I purchased the condo 10 years ago for 250k in a commuter town in the NYC suburbs (downtown highrise building w/300 condo apartments; no real vacant land nearby for price comparison purposes). The condo includes in the deed 0.25% common interest (i.e. LAND and other common elements).
FMV in 2012 >300k, according to comps from sales. Since purchase price < FMV I will need to use the former for depreciation.
I moved out in mid 2012 and have been renting it since; now I need to calculate depreciation since the conversion to rental.
The original appraisal does not split between land and building value. The 2012 town tax assessor's values the condo at less than half FMV. The land is assessed at 22k and the building at 90k for a total of 112.
I see 3 options of splitting land vs building value:
1) assign 22k to land value (simply per tax assessment) and use 228k for depreciation. That would be about 10% value for land.
2) use the ratio between land and building from the city tax assessment and scale it to the purchase price (of 250k). i.e. land value = ~50k and depreciable building portion =~ 200k.
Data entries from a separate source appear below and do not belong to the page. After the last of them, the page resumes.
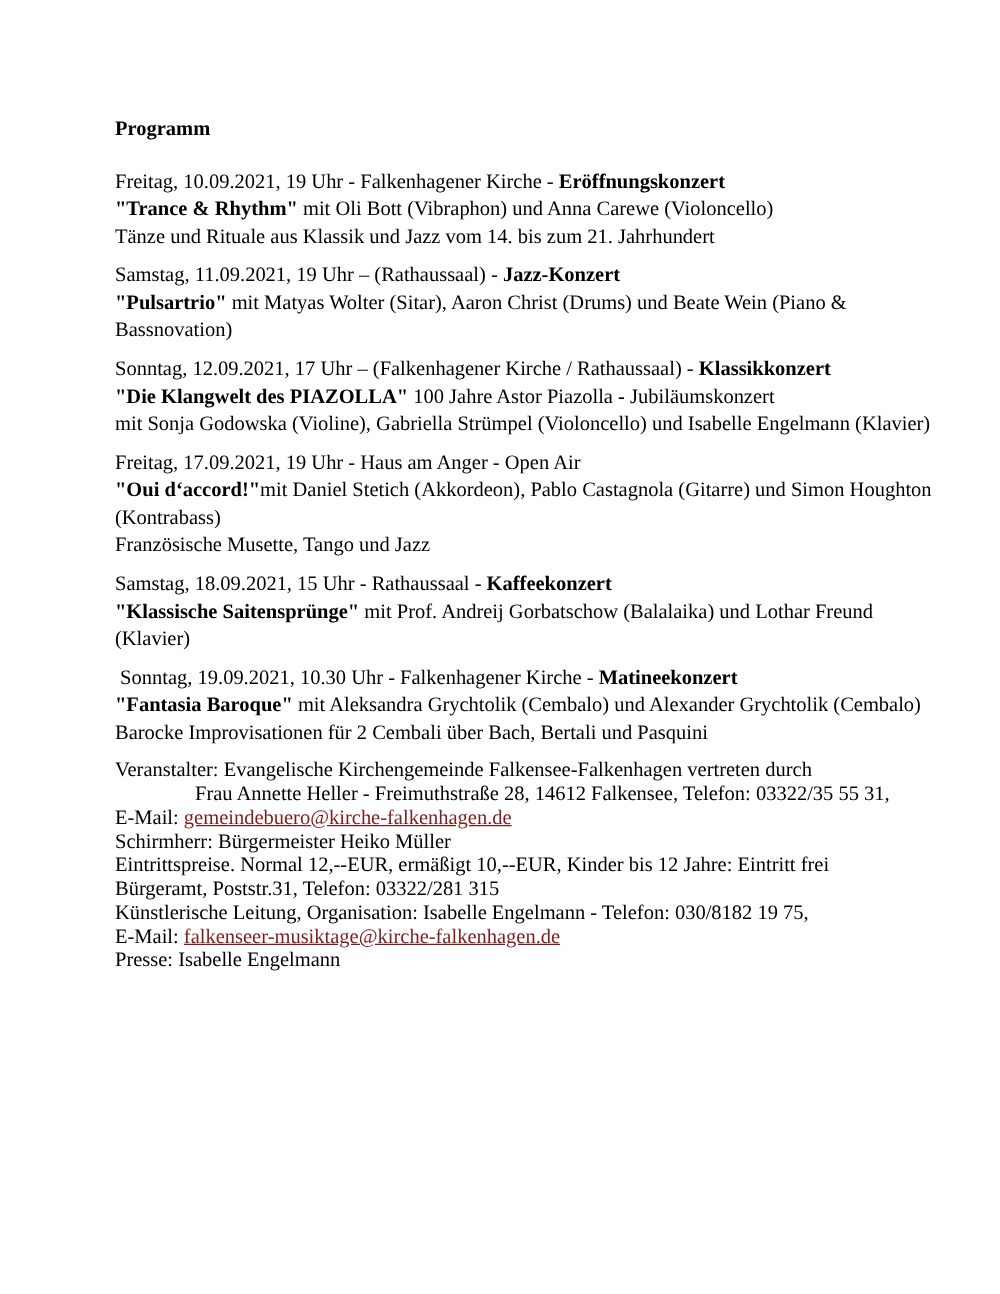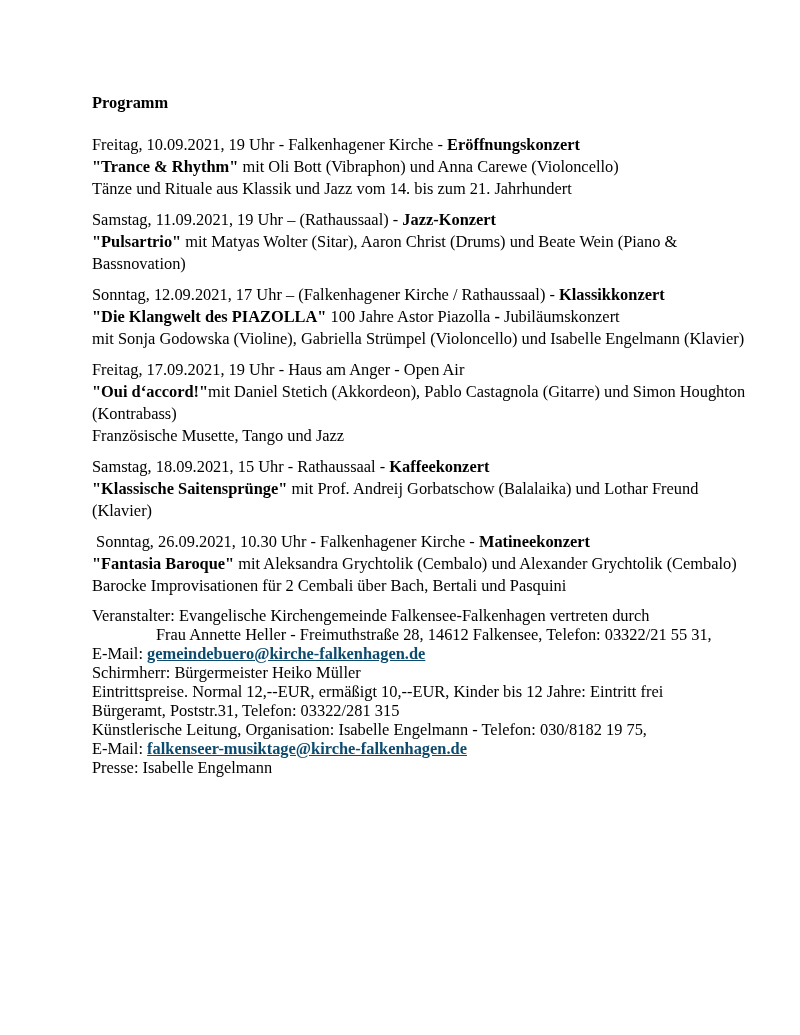--- a/index.html
+++ b/index.html
@@ -34,24 +34,23 @@
   }
   .footer {
     margin-top: 4px;
   }
   .footer .line {
     line-height: 19px;
   }
   .b { font-weight: 700; }
   .indent { padding-left: 64px; }
   a.email-link {
-    color: #0c4a6e;
+    color: #7f1d1d;
     text-decoration: underline;
     cursor: pointer;
-    font-weight: bold;
   }
 </style>
 </head>
 <body>
 
 <div class="page">
   <div class="heading">Programm</div>
   <div id="sections">
       <div class="section">
         <div class="line"><span class="">Freitag, 10.09.2021, 19 Uhr - Falkenhagener Kirche - </span><span class="b">Eröffnungskonzert</span></div>
@@ -73,28 +72,28 @@
         <div class="line"><span class="b">"Oui d‘accord!"</span><span class="">mit Daniel Stetich (Akkordeon), Pablo Castagnola (Gitarre) und Simon Houghton</span></div>
         <div class="line"><span class="">(Kontrabass)</span></div>
         <div class="line"><span class="">Französische Musette, Tango und Jazz</span></div>
       </div>
       <div class="section">
         <div class="line"><span class="">Samstag, 18.09.2021, 15 Uhr - Rathaussaal - </span><span class="b">Kaffeekonzert</span></div>
         <div class="line"><span class="b">"Klassische Saitensprünge"</span><span class=""> mit Prof. Andreij Gorbatschow (Balalaika) und Lothar Freund</span></div>
         <div class="line"><span class="">(Klavier)</span></div>
       </div>
       <div class="section">
-        <div class="line"><span class=""> Sonntag, 26.09.2021, 10.30 Uhr - Falkenhagener Kirche - </span><span class="b">Matineekonzert</span></div>
+        <div class="line"><span class=""> Sonntag, 19.09.2021, 10.30 Uhr - Falkenhagener Kirche - </span><span class="b">Matineekonzert</span></div>
         <div class="line"><span class="b">"Fantasia Baroque"</span><span class=""> mit Aleksandra Grychtolik (Cembalo) und Alexander Grychtolik (Cembalo)</span></div>
         <div class="line"><span class="">Barocke Improvisationen für 2 Cembali über Bach, Bertali und Pasquini</span></div>
       </div>
     </div>
   <div id="footer" class="footer">
       <div class="line"><span class="">Veranstalter: Evangelische Kirchengemeinde Falkensee-Falkenhagen vertreten durch</span></div>
-      <div class="line indent"><span class="">Frau Annette Heller - Freimuthstraße 28, 14612 Falkensee, Telefon: 03322/21 55 31,</span></div>
+      <div class="line indent"><span class="">Frau Annette Heller - Freimuthstraße 28, 14612 Falkensee, Telefon: 03322/35 55 31,</span></div>
       <div class="line"><span class="">E-Mail: </span><a class="email-link" href="#">gemeindebuero@kirche-falkenhagen.de</a></div>
       <div class="line"><span class="">Schirmherr: Bürgermeister Heiko Müller</span></div>
       <div class="line"><span class="">Eintrittspreise. Normal 12,--EUR, ermäßigt 10,--EUR, Kinder bis 12 Jahre: Eintritt frei</span></div>
       <div class="line"><span class="">Bürgeramt, Poststr.31, Telefon: 03322/281 315</span></div>
       <div class="line"><span class="">Künstlerische Leitung, Organisation: Isabelle Engelmann - Telefon: 030/8182 19 75,</span></div>
       <div class="line"><span class="">E-Mail: </span><a class="email-link" href="#">falkenseer-musiktage@kirche-falkenhagen.de</a></div>
       <div class="line"><span class="">Presse: Isabelle Engelmann</span></div>
     </div>
 </div>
That would give about 20% value to land.
BTW if 50k = 0.25%, the cost per acre of land would be 9 milion :)
3) Another option that I saw elsewhere is that some CPAs claim that condos in high-rises have no land value... so basically use 250k for depreciation and 0% value for land. Would that even fly in case of an audit?
x) The last option would be to get a new assessment for land vs building value but I doubt I can get that done by 4/15.
I am interested in your learned opinions :)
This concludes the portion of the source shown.